> **Problem to work on**: After finding the line containing "Георги Чаталбашев: 7" below, please output that line and each following one through the line containing "total: 269.17 -> 321.94", exactly as written.

> **Extracted material**:
- - - - - - -
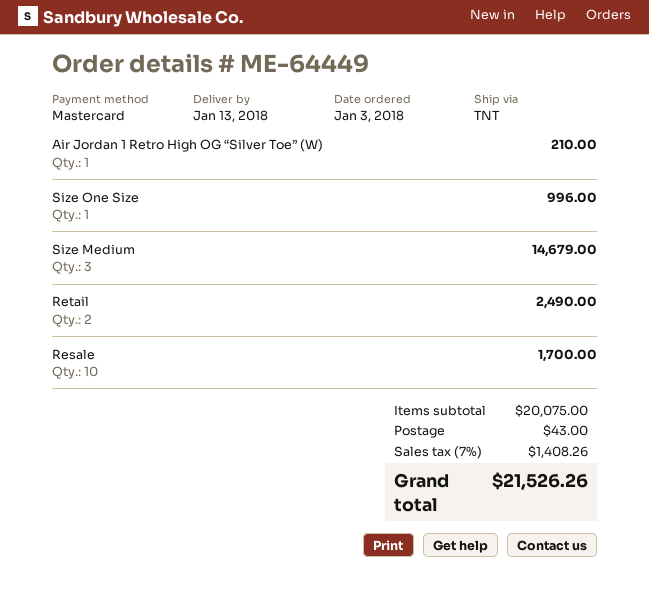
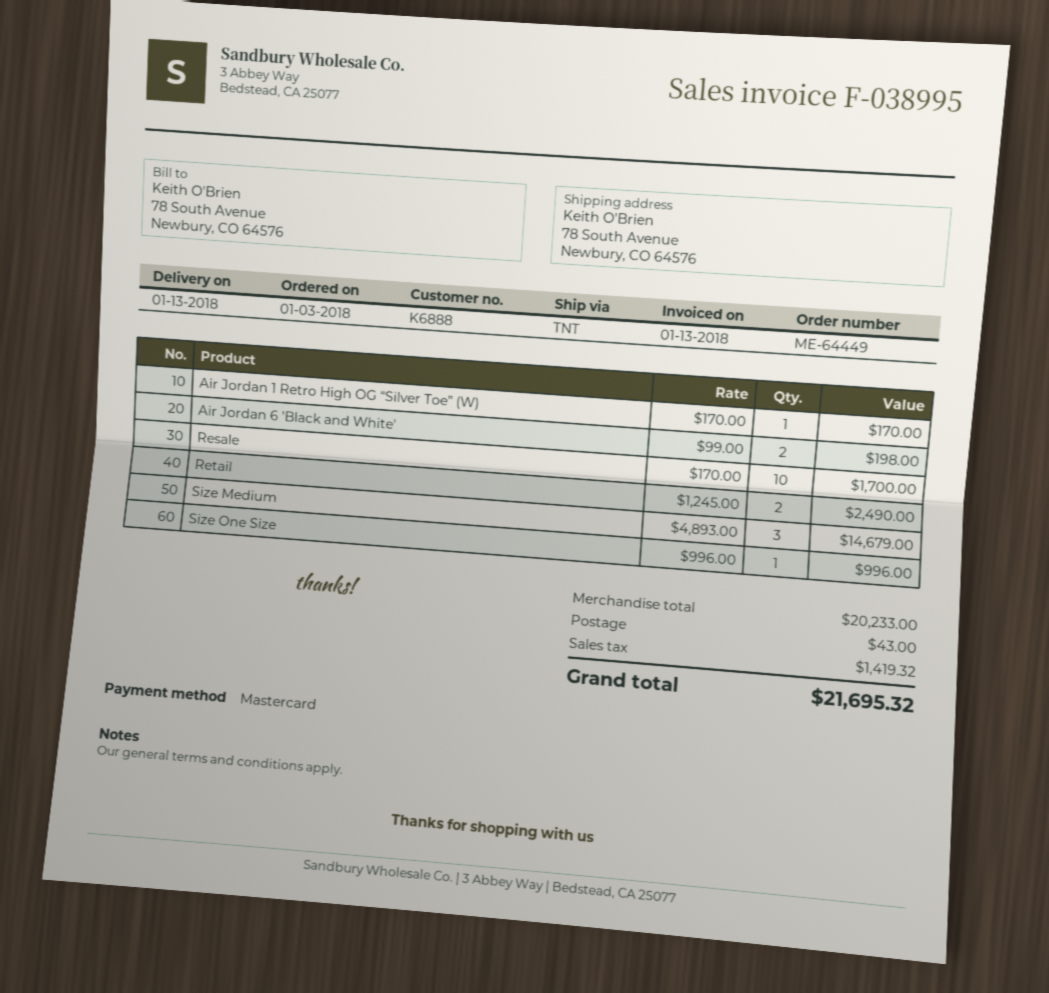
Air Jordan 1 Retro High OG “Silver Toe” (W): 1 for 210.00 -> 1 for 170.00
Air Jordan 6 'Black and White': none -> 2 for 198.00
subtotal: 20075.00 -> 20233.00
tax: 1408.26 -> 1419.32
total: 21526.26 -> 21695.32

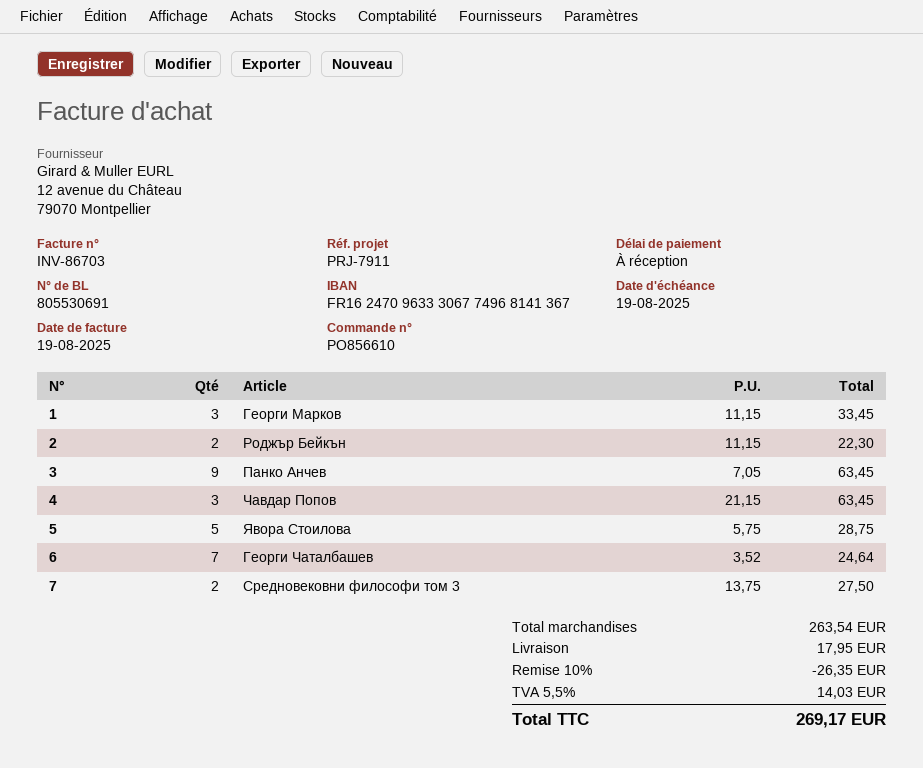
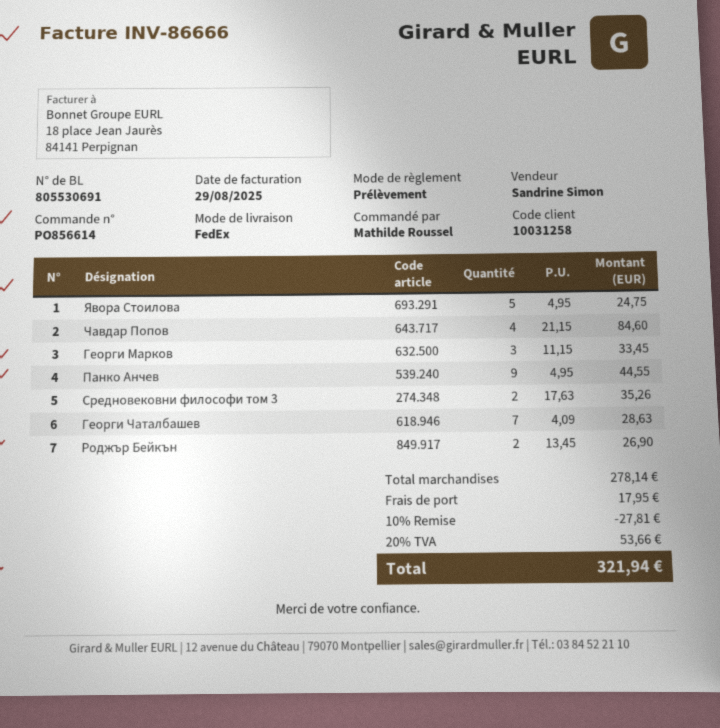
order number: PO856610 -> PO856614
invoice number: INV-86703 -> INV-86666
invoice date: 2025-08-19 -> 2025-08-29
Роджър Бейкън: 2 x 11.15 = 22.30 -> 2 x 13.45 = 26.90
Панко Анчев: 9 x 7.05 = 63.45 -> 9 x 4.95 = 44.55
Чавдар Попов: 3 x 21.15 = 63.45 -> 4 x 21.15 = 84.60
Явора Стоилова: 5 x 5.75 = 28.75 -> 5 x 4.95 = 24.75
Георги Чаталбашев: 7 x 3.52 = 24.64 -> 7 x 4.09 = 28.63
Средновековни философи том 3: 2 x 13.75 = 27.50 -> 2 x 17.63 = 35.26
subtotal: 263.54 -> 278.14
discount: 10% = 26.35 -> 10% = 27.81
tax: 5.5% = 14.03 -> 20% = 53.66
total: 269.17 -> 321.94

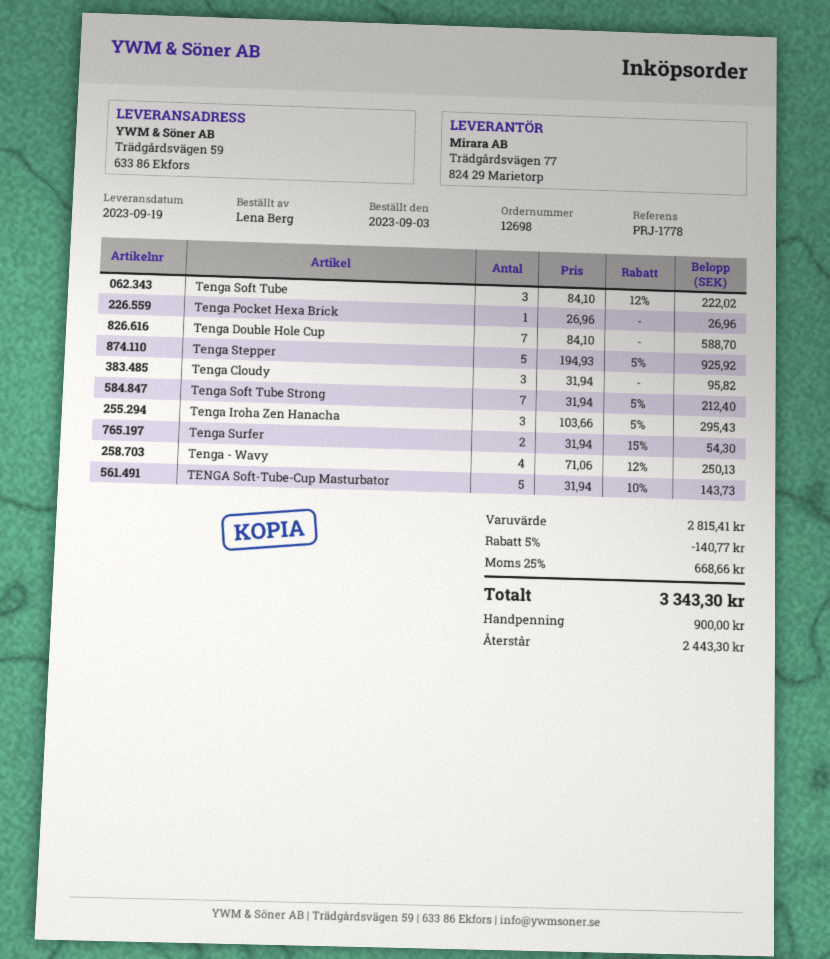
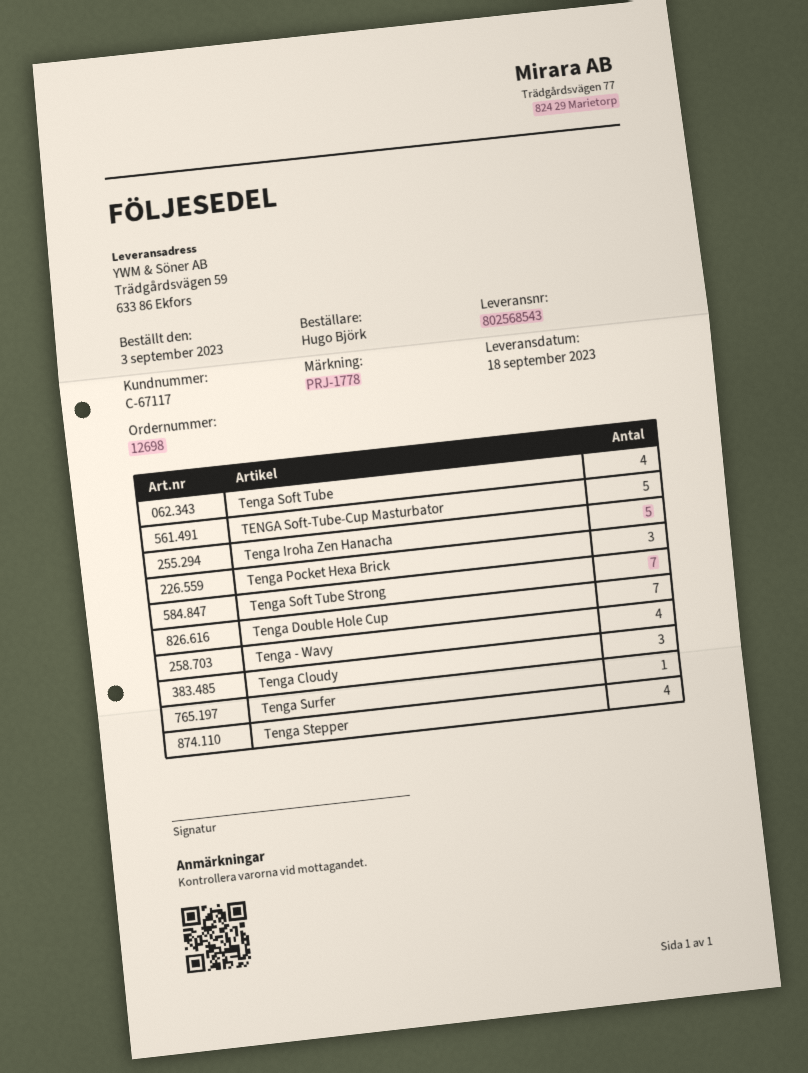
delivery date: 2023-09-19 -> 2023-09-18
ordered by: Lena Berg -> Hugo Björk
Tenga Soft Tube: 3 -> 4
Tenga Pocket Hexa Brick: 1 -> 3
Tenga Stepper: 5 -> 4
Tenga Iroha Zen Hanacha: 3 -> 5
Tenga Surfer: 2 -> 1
- - - - - - -
> **Response**:
Георги Чаталбашев: 7 x 3.52 = 24.64 -> 7 x 4.09 = 28.63
Средновековни философи том 3: 2 x 13.75 = 27.50 -> 2 x 17.63 = 35.26
subtotal: 263.54 -> 278.14
discount: 10% = 26.35 -> 10% = 27.81
tax: 5.5% = 14.03 -> 20% = 53.66
total: 269.17 -> 321.94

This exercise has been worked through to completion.